Macky Sall ambitionne de coopter 30% des sortants du cycle fondamental pour une formation technique et professionnelle, répondant aux besoins du marché du travail. A cet effet, une enveloppe de 100 milliards Cfa sera investie dans 45 centres de formation technique et professionnelle.

C’est l’ambition du gouvernement du Sénégal. Faire une formation de courte durée ne sera plus synonyme d’échec scolaire. En effet, Macky Sall a l’intention de coopter 30% des sortants du cycle fondamental pour une formation technique et professionnelle, répondant aux besoins du marché du travail.

A cet effet, 100 milliards Cfa vont être investis dans la création de 45 centres de formation technique et professionnelle, répartis dans les départements du pays. Ces derniers vont, chacun de son côté, proposer une offre de formations en adéquation avec les besoins de leur zone.
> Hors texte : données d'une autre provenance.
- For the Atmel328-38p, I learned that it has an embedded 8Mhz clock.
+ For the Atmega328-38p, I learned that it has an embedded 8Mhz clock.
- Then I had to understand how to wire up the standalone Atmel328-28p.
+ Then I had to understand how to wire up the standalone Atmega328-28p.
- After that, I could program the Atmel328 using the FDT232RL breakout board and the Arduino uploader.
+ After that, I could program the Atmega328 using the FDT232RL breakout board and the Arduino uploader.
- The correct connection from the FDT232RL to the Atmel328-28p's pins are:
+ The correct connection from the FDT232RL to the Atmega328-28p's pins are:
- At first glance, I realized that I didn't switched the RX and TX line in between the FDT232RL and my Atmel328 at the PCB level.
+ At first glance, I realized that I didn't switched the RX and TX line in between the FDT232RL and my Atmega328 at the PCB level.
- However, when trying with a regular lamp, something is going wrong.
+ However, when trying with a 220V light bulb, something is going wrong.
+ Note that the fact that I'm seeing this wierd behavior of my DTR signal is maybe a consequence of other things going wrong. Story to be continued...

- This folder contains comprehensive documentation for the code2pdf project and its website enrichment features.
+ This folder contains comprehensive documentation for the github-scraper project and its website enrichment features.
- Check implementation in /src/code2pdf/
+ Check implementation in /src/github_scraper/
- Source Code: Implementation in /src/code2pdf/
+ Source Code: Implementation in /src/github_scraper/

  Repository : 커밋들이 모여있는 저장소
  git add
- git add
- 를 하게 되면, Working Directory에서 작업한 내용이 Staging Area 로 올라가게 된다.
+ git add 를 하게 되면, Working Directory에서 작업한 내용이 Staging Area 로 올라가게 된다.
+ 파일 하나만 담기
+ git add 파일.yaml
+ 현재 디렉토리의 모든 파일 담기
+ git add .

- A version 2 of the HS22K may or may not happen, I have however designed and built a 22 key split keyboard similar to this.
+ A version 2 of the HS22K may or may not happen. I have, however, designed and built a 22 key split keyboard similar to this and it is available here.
Les récipiendaires auront le choix entre l’accompagnement de la Der pour créer leurs entreprises ou devenir salariés d’une boîte après leur formation.

C’est le ministre de l’Emploi, de la formation professionnelle, de l’apprentissage et de l’insertion qui a détaillé ce projet devant la représentation nationale. Dame Diop dont le budget a été arrêté à 62 milliards 182 millions 777 mille 662 Cfa en autorisation d’engagement et 53 milliards 943 millions 440 mille 089 Cfa en crédit de paiement a rappelé que le fléau de l’émigration clandestine ne s’explique pas par le manque de travail. «La question est beaucoup plus complexe», a-t-il dit.

Avant de préciser que «tous ceux qui sont partis, la plupart avaient un emploi. Cette question est plus profonde que cela. L’émigration irrégulière nous interpelle tous. Il ne suffit pas de partir pour réussir. On peut rester ici et réussir». Comme pour souligner la non-pertinence de ce débat, Dame Diop est revenu sur la nécessité de changer de paradigme dans la formation professionnelle. «Beaucoup de nos jeunes ont des diplômes, mais n’ont pas de qualification. Pendant longtemps, nous avons mis l’accent sur l’enseignement général. Nous avons formé beaucoup de littéraires. Malheureusement la structuration de notre économie demande d’autres qualifications. C’est pourquoi le gouvernement opte pour un changement de paradigme. On parle de 6% des demandeurs d’emplois qualifiés sur 32 mille en 2012», a informé le ministre.